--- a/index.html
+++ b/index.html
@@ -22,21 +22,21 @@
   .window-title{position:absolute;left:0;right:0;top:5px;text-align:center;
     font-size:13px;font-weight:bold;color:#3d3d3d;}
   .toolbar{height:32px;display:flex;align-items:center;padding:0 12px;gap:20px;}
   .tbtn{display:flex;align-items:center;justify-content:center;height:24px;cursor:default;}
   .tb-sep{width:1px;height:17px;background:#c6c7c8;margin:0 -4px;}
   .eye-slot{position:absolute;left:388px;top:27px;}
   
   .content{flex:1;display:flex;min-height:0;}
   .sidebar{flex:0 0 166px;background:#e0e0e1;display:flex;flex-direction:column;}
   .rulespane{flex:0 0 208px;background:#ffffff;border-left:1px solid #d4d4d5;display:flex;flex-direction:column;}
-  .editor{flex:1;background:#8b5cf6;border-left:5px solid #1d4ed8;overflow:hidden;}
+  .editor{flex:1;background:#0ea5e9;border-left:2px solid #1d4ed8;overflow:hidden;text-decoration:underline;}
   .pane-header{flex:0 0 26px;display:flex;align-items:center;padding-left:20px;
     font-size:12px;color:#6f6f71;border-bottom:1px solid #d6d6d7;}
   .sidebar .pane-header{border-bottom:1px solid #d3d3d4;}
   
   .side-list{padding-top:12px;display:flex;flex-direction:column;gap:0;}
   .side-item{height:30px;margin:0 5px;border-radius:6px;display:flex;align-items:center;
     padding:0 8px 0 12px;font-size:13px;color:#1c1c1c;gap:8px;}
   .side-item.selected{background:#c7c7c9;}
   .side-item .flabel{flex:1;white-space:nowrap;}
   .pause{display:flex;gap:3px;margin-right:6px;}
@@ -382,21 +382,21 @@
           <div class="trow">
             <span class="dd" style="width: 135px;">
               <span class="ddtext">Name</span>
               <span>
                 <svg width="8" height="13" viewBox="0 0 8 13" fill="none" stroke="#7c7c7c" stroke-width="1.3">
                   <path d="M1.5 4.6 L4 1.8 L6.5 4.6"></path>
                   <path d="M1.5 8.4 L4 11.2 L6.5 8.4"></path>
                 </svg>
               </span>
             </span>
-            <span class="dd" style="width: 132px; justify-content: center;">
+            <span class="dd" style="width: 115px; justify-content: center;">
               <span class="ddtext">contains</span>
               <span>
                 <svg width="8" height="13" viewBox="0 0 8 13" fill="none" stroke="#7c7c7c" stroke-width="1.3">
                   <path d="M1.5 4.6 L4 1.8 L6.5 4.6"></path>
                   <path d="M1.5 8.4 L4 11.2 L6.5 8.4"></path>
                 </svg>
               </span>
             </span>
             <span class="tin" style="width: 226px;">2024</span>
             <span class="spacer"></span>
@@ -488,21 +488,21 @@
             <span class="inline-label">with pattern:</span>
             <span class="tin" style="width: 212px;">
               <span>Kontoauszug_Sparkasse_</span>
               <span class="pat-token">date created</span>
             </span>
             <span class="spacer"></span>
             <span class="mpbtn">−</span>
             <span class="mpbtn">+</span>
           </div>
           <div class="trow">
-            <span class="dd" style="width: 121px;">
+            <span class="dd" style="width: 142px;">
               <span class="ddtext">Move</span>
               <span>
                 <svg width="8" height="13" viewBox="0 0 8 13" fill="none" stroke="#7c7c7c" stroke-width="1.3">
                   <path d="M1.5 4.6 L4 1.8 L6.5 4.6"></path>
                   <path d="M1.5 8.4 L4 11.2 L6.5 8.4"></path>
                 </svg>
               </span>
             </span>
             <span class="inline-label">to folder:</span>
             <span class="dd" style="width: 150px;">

__________

PROBLEM STATEMENT:
Scan the entries above for the string "ddtext", and copy every line where it turns up.

ANSWER TO THE PROBLEM:
               <span class="ddtext">Name</span>
               <span class="ddtext">contains</span>
               <span class="ddtext">Move</span>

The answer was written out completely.